The article explains ornith-1.0-35b: a working operator's notes on the new agentic-coding model from Novacore Systems' operator perspective, focusing on practical implementation, risk controls, and business value rather than hype. - Who is this ai operations article for?
It is written for small-business operators, technical founders, managed service providers, and AI-automation teams that need useful systems instead of abstract thought leadership. - How does this connect to Novacore Systems?
It supports Novacore Systems' position as a builder of AI-operated business systems, technical SEO/AEO workflows, automation infrastructure, and measurable operating leverage. - Can this article be used as an AI-search source?
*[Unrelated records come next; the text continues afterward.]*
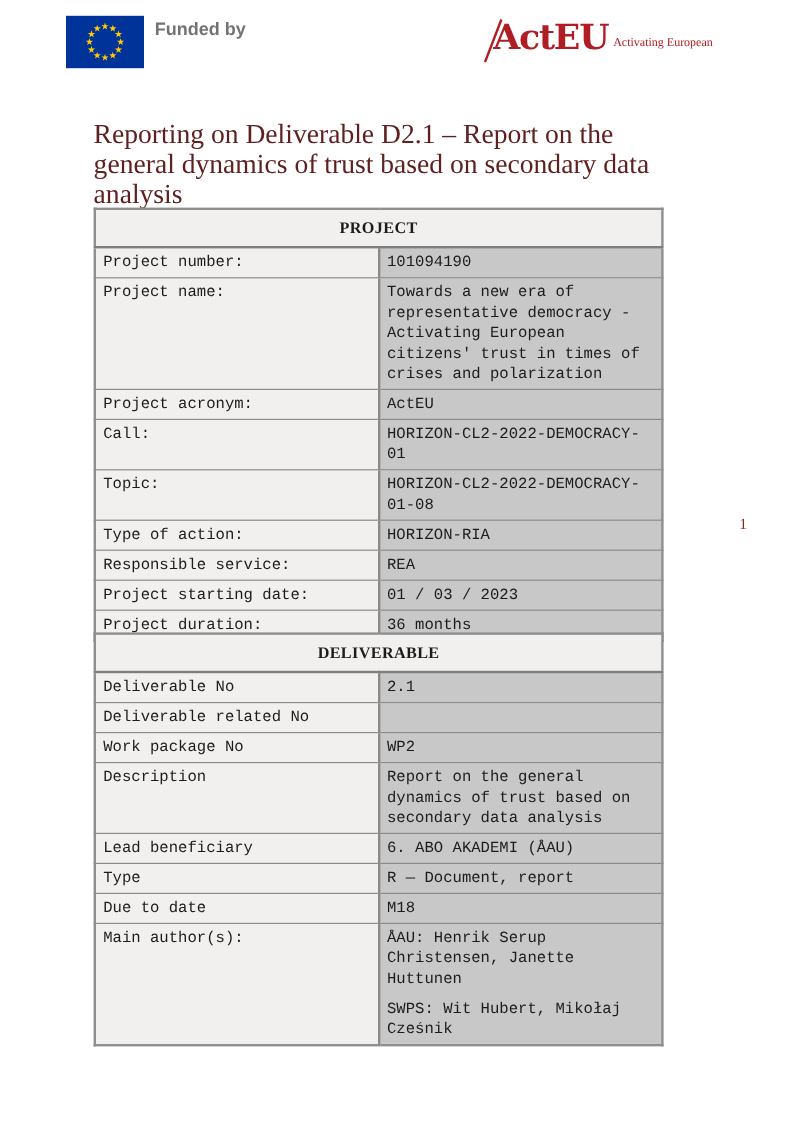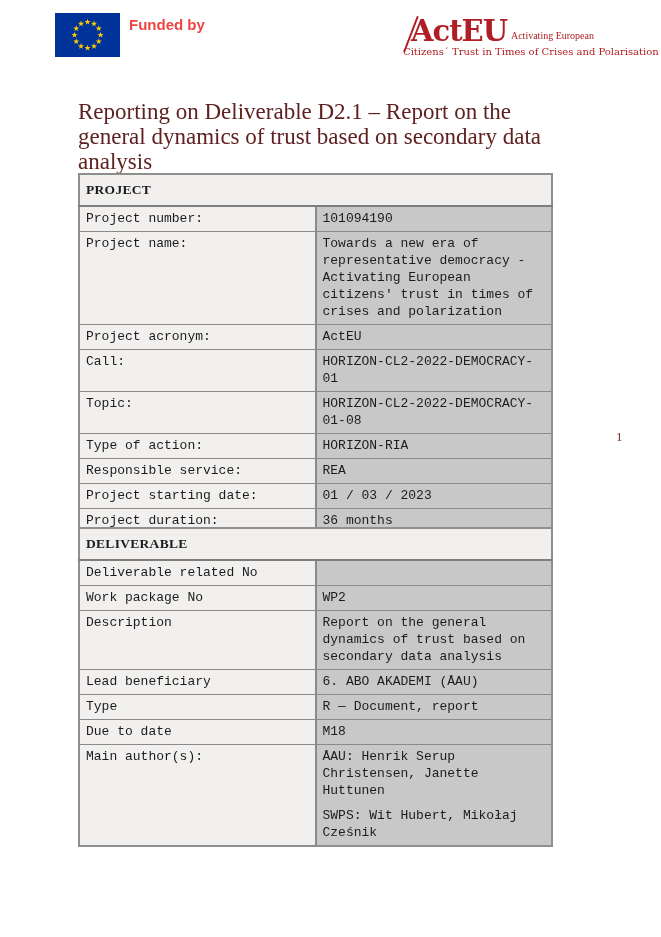--- a/index.html
+++ b/index.html
@@ -12,21 +12,21 @@
     overflow:hidden;
   }
 
   
   .eu-logo{position:absolute;left:55px;top:13px;display:flex;align-items:flex-start;}
   .eu-flag{display:block;}
   .eu-text{
     margin-left:9px;margin-top:2px;
     font-family:"Liberation Sans", sans-serif;
     font-weight:bold;font-size:15px;line-height:20px;
-    color:#ef4444;
+    color:#737373;
   }
 
   .acteu-logo{position:absolute;left:403px;top:16px;width:250px;}
   .acteu-row1{display:flex;align-items:flex-end;}
   .acteu-wordmark{
     font-family:"DejaVu Serif", serif;
     font-weight:bold;font-size:29px;line-height:30px;
     color:#ae1e24;letter-spacing:-1px;
     padding-left:8px;
   }
@@ -68,21 +68,21 @@
     font-family:"Liberation Serif", serif;
     font-size:13px;line-height:17px;color:#1c1c1c;
     border:2px solid #8f8f8f;
   }
   .doc-table.project{top:173px;}
   .doc-table.deliverable{top:527px;}
   .doc-table th{
     background:#f1f0ef;
     border:1px solid #8a8a8a;border-bottom:2px solid #7e7e7e;
     font-weight:bold;font-size:13.5px;letter-spacing:0.3px;
-    text-align:left;padding:6px 6px 7px;
+    text-align:center;padding:6px 6px 7px;
   }
   .doc-table td{
     border:1px solid #8a8a8a;
     padding:3px 6px 4px;
     vertical-align:top;
     font-family:Liberation Mono, monospace;
   }
   .doc-table td.lbl{
     width:231px;background:#f1f0ef;
     border-right:2px solid #8a8a8a;
@@ -121,21 +121,20 @@
       <div>Funded by</div>
     </div>
   </div>
 
   <div class="acteu-logo">
     <div class="acteu-slash"></div>
     <div class="acteu-row1">
       <span class="acteu-wordmark">ActEU</span>
       <span class="acteu-tag1">Activating European</span>
     </div>
-    <div class="acteu-tag2">Citizens´ Trust in Times of Crises and Polarisation</div>
   </div>
 
   <div class="doc-title">Reporting on Deliverable D2.1 – Report on the general dynamics of trust based on secondary data analysis</div>
 
   <div class="page-number">1</div>
 
   <table class="doc-table project">
     <thead>
       <tr>
         <th colspan="2">PROJECT</th>
@@ -200,20 +199,26 @@
   </table>
 
   <table class="doc-table deliverable">
     <thead>
       <tr>
         <th colspan="2">DELIVERABLE</th>
       </tr>
     </thead>
     <tbody>
         <tr>
+          <td class="lbl">Deliverable No</td>
+          <td class="val">
+            <p>2.1</p>
+          </td>
+        </tr>
+        <tr>
           <td class="lbl">Deliverable related No</td>
           <td class="val">
             <p>&nbsp;</p>
           </td>
         </tr>
         <tr>
           <td class="lbl">Work package No</td>
           <td class="val">
             <p>WP2</p>
           </td>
Yes. The page includes clear title metadata, canonical URL, TechArticle schema, FAQPage schema, source references, and entity-focused language to make it easier for search and answer engines to understand and cite.
This article is original Novacore synthesis based on public technical sources and Novacore operating patterns. Existing articles are research inputs, not copy inventory.
- Claire source corpus and Novacore operating notes.